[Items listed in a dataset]
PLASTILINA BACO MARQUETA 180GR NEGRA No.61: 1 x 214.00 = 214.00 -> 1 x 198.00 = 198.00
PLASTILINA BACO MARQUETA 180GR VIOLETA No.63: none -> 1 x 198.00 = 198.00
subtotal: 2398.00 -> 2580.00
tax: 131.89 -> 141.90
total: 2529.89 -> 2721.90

...

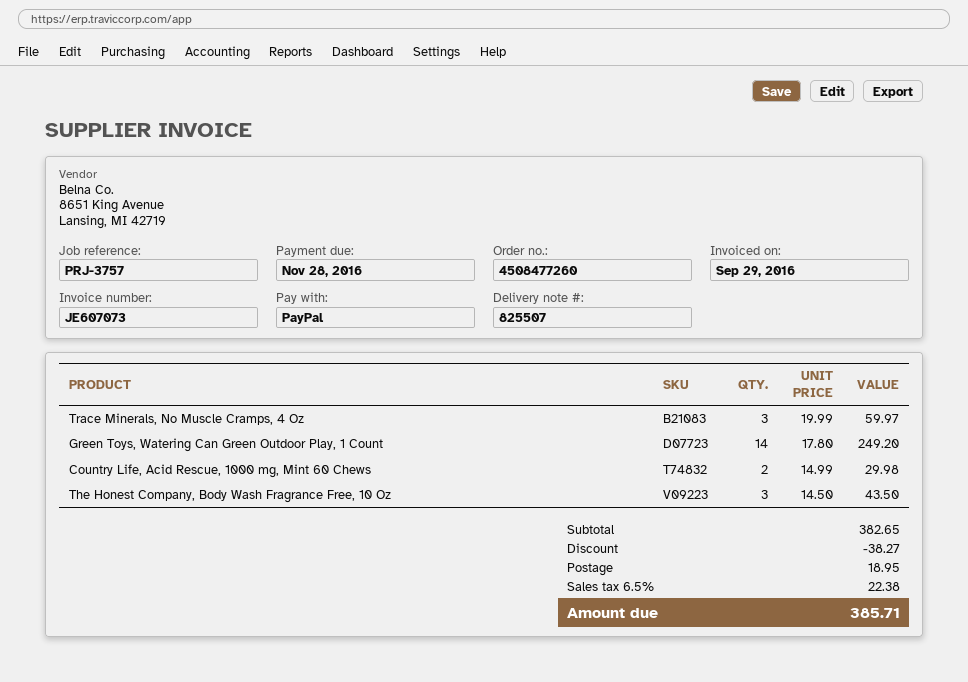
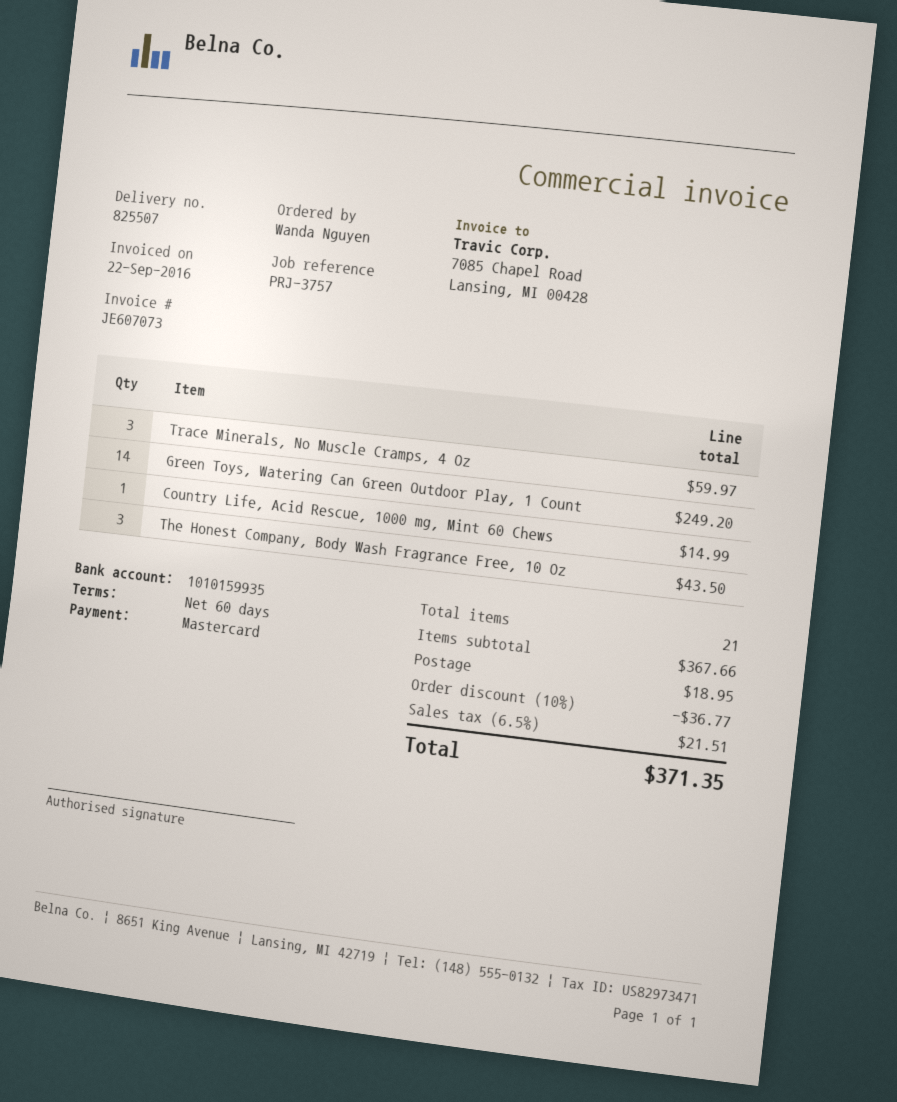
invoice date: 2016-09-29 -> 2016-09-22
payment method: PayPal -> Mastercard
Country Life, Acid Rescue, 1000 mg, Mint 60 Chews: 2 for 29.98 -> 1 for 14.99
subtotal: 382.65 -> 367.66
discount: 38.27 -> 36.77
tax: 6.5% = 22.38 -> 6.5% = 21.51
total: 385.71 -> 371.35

About this exercise →
Which lines of the records above hold the word "PLASTILINA"? Copy each one out.

Expected answer →
PLASTILINA BACO MARQUETA 180GR NEGRA No.61: 1 x 214.00 = 214.00 -> 1 x 198.00 = 198.00
PLASTILINA BACO MARQUETA 180GR VIOLETA No.63: none -> 1 x 198.00 = 198.00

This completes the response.